Santos CerdánSantos Cerdán has chosen a book to reappear publicly a year after his provisional imprisonment. The former Secretary of Organization of the PSOE publishes ‘The Fall. Power, Narrative and Destruction in the Era of Political Impeachment’, a self-published work distributed on Amazon in which he presents himself as a victim of political persecution, vindicates his role in the majorities that supported Pedro Sánchez, and denounces the damage of media trials before a sentence.
The book arrives with investigations still open. Cerdán is named in the case derived from the Koldo case, where the Central Operative Unit (UCO) of the Civil Guard attributes to him a relevant role in an alleged plot of public contracts and commissions. He also appears linked to the 'Leire Díez case', which investigates alleged maneuvers to discredit agents, prosecutors, and judges related to procedures affecting the socialist environment. He denies everything and places his fall in another terrain: that of the narrative, public exposure, and suspicion turned into social condemnation.
“In politics, when you make yourself uncomfortable enough, you stop being useful,” Cerdán writes. “You become a problem, and problems are not managed. They are eliminated.” This phrase summarizes much of the book's tone. The former socialist leader maintains that his case is part of a broader dynamic in which the criminal route can become a tool for political attrition. He cites precedents such as Lula da Silva, António Costa, or Podemos, and accuses the system of activating machinery where “facts cease to matter.”
Cerdán offers few concrete explanations about the causes that have marked his departure from the PSOE. He does not elaborate on the role of Koldo García, avoids going into depth on José Luis Ábalos and barely addresses the plot attributed to Leire Díez. The work focuses more on his personal experience, on political downfall, and on the defense of the presumption of innocence than on responding point by point to the evidence handled by investigators.

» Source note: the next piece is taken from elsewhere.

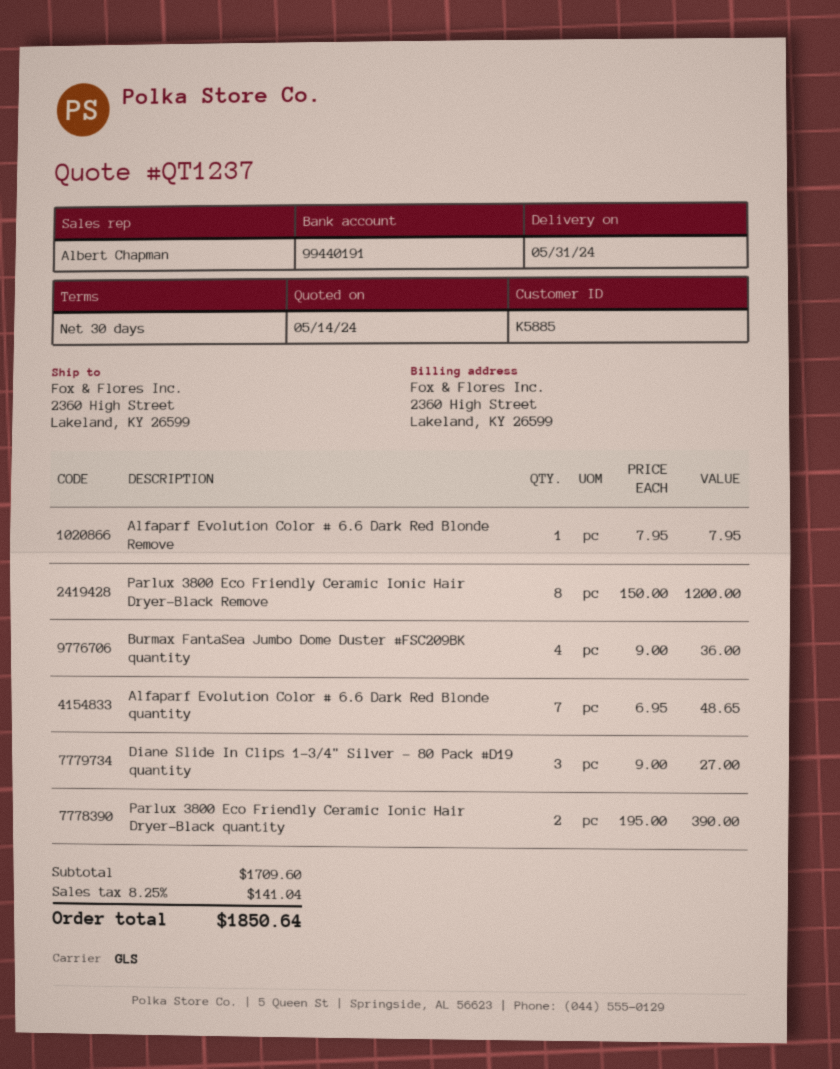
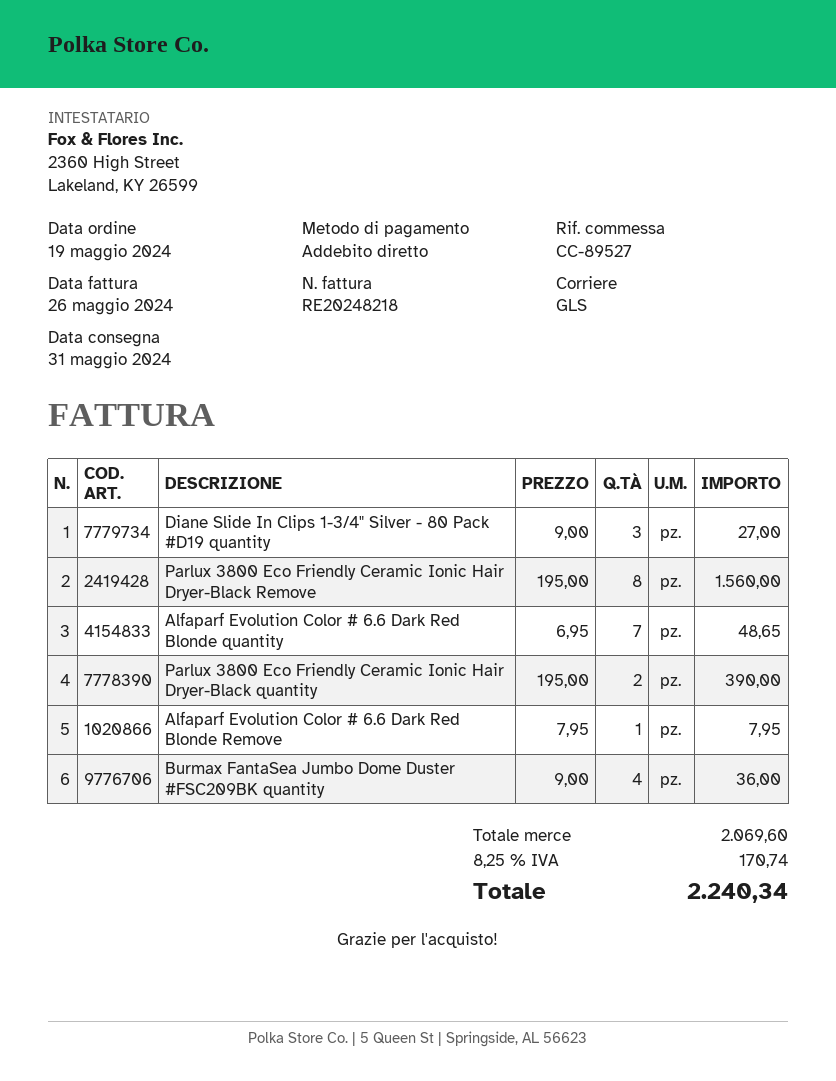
Parlux 3800 Eco Friendly Ceramic Ionic Hair Dryer-Black Remove: 8 x 150.00 = 1200.00 -> 8 x 195.00 = 1560.00
subtotal: 1709.60 -> 2069.60
tax: 8.25% = 141.04 -> 8.25% = 170.74
total: 1850.64 -> 2240.34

Puigdemont, Sánchez and the resignation
One of the most politically charged passages is in the photo with Carles Puigdemont in Brussels, during the 2023 investiture negotiations. Cerdán assures that that image marked a before and after. “For me, it was the beginning of everything that would come later,” he writes. According to his account, until then he had been an organic, discreet figure, in charge of opening channels with the PNV, EH Bildu, and Junts to make possible agreements that seemed blocked.
The former socialist number three defines himself as an “architect of impossible majorities” and claims his role in the 2018 no-confidence motion, in the formation of María Chivite's Government of Navarra, and in the parliamentary pacts that sustained Sánchez. He also recounts that the channel with Junts started before the 2023 general elections and that he resorted to the PNV to organize a first meeting with Jordi Turull in Bilbao.
Cerdán also corrects the narrative that circulated after his fall. He assures that Sánchez did not ask for his resignation at La Moncloa. “I want to make it clear, no one asked me to resign,” he states. According to his version, he went to the president's office with the decision made and left his positions convinced that it was the only way to defend himself.
The account clashes with the political version that the PSOE has used for months to defend its reaction to corruption cases: immediately removing leaders implicated in investigations. Cerdán does not directly attack Sánchez, but he does hint at the subsequent solitude. He speaks of feeling “abandoned and battered” after the party's lawyer stopped representing him and the civil liability insurance refused to assume his defense.
Soto del Real and the leaked photo
The book dedicates several pages to his time in Soto del Real prison, where he remained for 142 days, from June 30 to November 19, 2025. “The first night in the cell is not an experience. It's a slap in the face,” he writes about his arrival at module 13. He says he had no cellmate, that only his wife, his sister, his brother-in-law, and his lawyers visited him, and that calls cost 2.20 euros each.
He also recounts the episode of the photographs taken inside prison and published by a digital media outlet. According to Cerdán, an inmate warned him that up to 50,000 euros were being offered for an image of him in prison. Days later, the photos were published. The former leader assures that the inmates who took them were sent to isolation cells.
His release from prison also appears narrated in a personal tone. Cerdán recounts that he learned on television that he was being released and that he then walked out among cameras and journalists. "The cell door had opened, but the story had not ended," he writes.
'The Fall' thus functions as a public defense of the former strongman of Ferraz, more focused on reputational damage and the role of the media than on the judicial content of the case files. Cerdán tries to establish his narrative before the courts speak, amid a full judicial and political offensive against the PSOE after Ábalos, Leire Díez, and the investigations that continue to encircle the old socialist apparatus.